# ABOUT THIS TASK
All lines in the material below that hold "requester" should be found and copied.
***
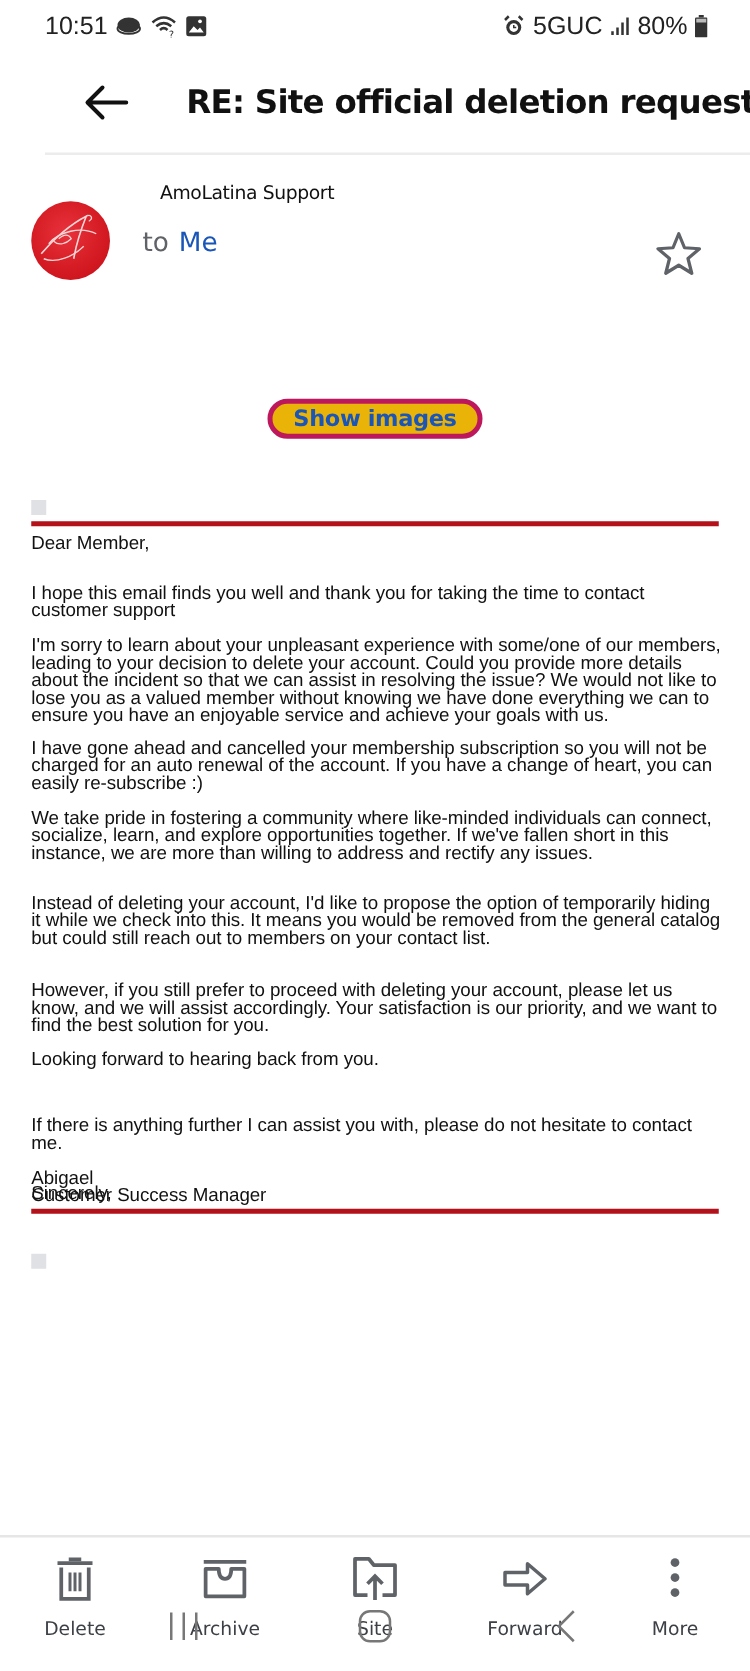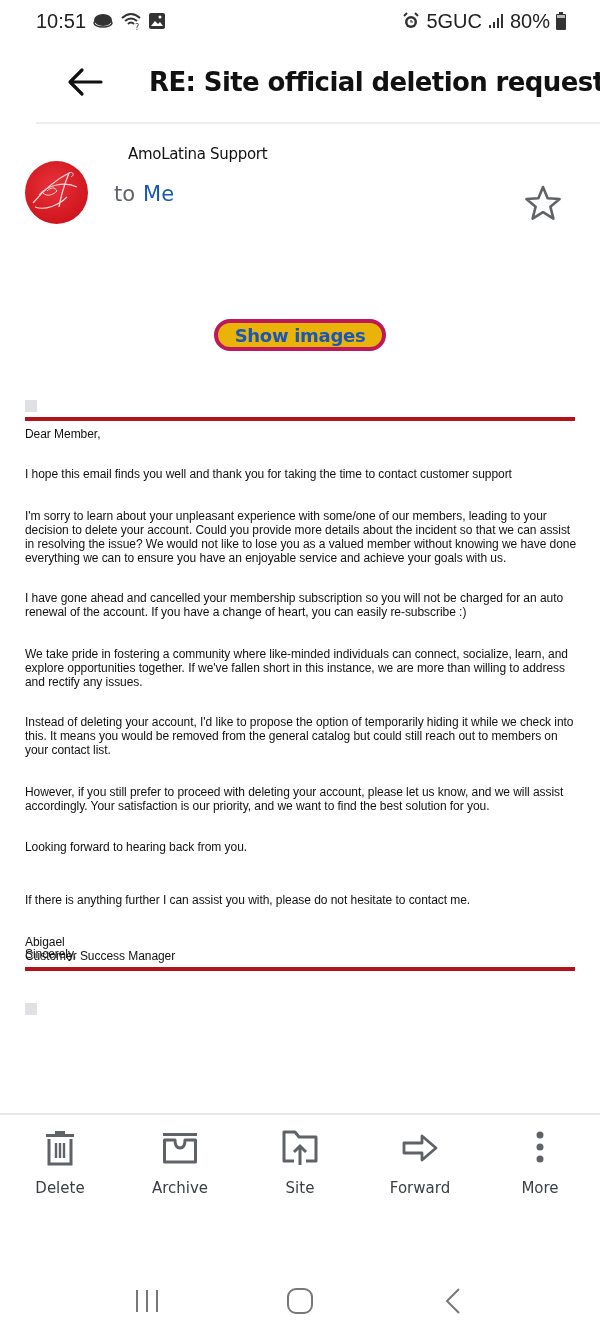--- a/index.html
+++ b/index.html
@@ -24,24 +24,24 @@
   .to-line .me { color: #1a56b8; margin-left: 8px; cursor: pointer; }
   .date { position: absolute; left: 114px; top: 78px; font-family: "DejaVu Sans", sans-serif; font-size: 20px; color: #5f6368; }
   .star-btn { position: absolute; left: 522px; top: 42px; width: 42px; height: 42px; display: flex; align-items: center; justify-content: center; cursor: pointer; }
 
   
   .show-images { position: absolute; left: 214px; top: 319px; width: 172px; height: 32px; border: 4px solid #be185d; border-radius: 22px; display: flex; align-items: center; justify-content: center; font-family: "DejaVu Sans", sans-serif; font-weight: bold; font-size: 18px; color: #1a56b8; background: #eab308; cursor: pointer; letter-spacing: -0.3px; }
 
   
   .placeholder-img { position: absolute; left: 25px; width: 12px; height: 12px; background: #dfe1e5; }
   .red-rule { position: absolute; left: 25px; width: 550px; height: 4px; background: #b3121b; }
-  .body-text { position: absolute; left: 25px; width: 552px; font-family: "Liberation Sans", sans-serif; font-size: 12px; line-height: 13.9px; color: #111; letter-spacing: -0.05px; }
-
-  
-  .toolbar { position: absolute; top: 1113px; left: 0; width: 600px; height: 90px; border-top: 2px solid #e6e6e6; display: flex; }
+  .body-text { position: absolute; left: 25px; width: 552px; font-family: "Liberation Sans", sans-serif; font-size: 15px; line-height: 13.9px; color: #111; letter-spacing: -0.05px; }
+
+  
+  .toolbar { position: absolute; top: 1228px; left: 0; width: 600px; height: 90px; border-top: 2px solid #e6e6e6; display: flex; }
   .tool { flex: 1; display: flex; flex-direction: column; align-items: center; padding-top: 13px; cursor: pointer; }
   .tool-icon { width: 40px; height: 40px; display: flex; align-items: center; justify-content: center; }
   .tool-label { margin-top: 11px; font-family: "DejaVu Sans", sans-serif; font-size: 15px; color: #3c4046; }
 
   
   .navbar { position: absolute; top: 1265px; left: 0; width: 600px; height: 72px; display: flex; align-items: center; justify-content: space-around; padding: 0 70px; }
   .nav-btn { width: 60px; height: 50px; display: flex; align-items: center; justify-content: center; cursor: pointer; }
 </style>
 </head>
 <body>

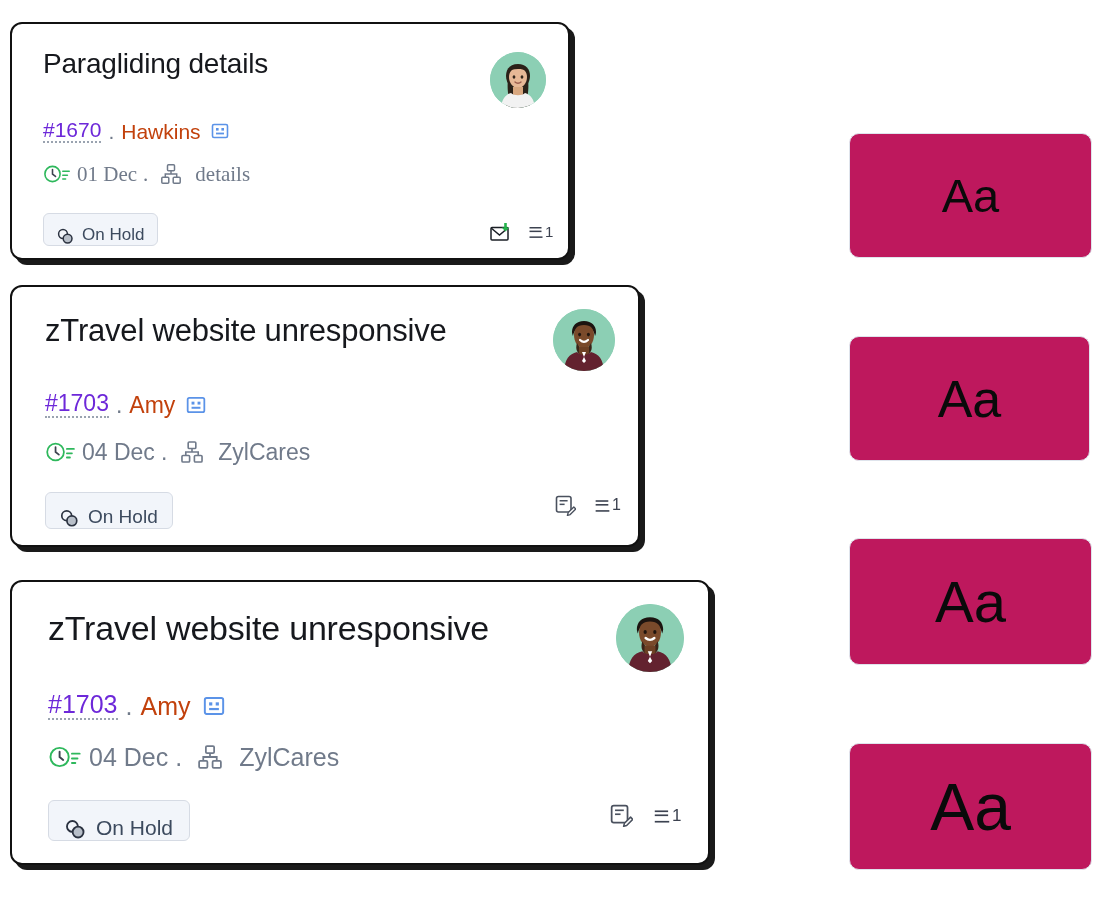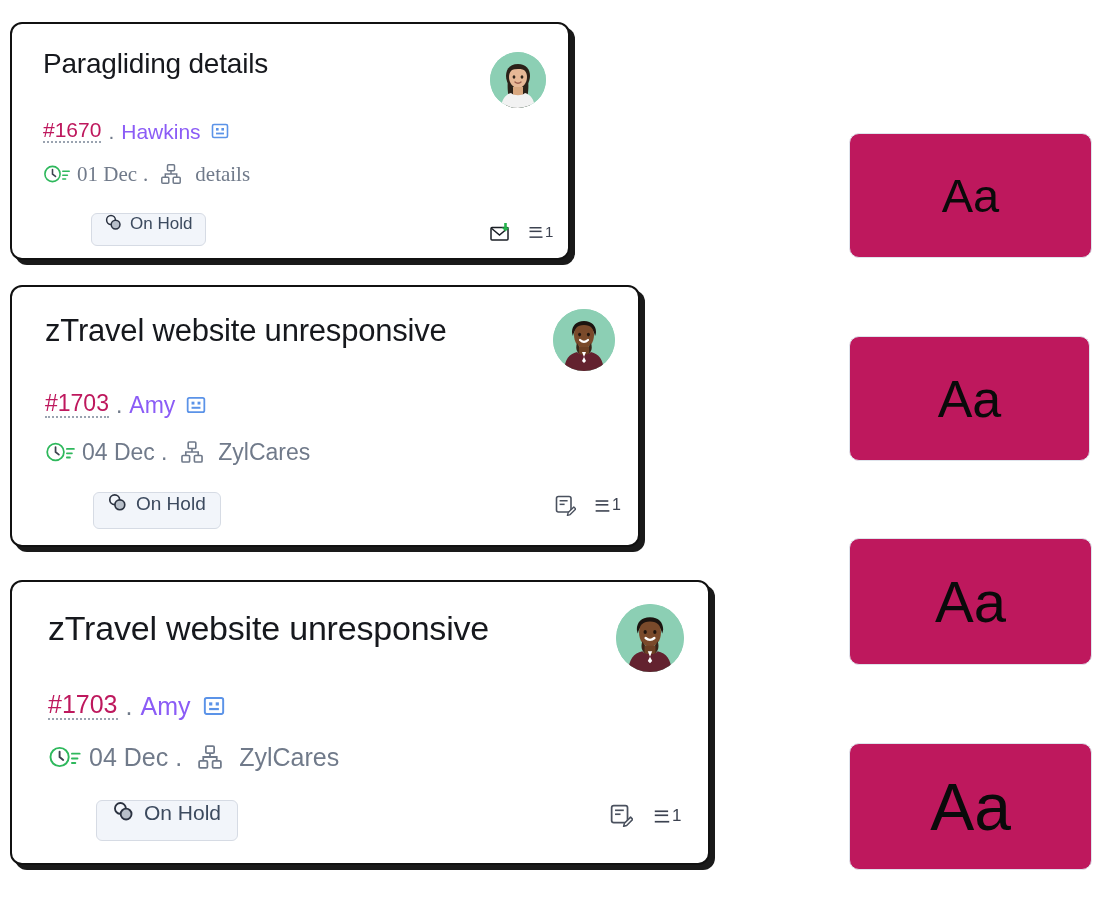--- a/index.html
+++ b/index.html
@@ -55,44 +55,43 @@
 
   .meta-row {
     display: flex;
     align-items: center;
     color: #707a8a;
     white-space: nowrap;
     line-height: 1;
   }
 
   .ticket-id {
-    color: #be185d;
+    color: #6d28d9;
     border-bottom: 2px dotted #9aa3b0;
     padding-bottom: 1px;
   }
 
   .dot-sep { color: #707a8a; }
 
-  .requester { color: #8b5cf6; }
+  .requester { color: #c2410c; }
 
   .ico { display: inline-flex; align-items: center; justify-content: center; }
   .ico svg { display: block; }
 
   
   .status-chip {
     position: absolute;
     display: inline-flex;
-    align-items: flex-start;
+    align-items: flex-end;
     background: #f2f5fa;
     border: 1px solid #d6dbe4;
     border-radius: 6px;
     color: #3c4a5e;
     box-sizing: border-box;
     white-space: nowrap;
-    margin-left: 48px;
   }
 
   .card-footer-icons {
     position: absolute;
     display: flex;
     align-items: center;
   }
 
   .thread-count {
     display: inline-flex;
***
# REPLY TO THE EXERCISE
-  .requester { color: #8b5cf6; }
+  .requester { color: #c2410c; }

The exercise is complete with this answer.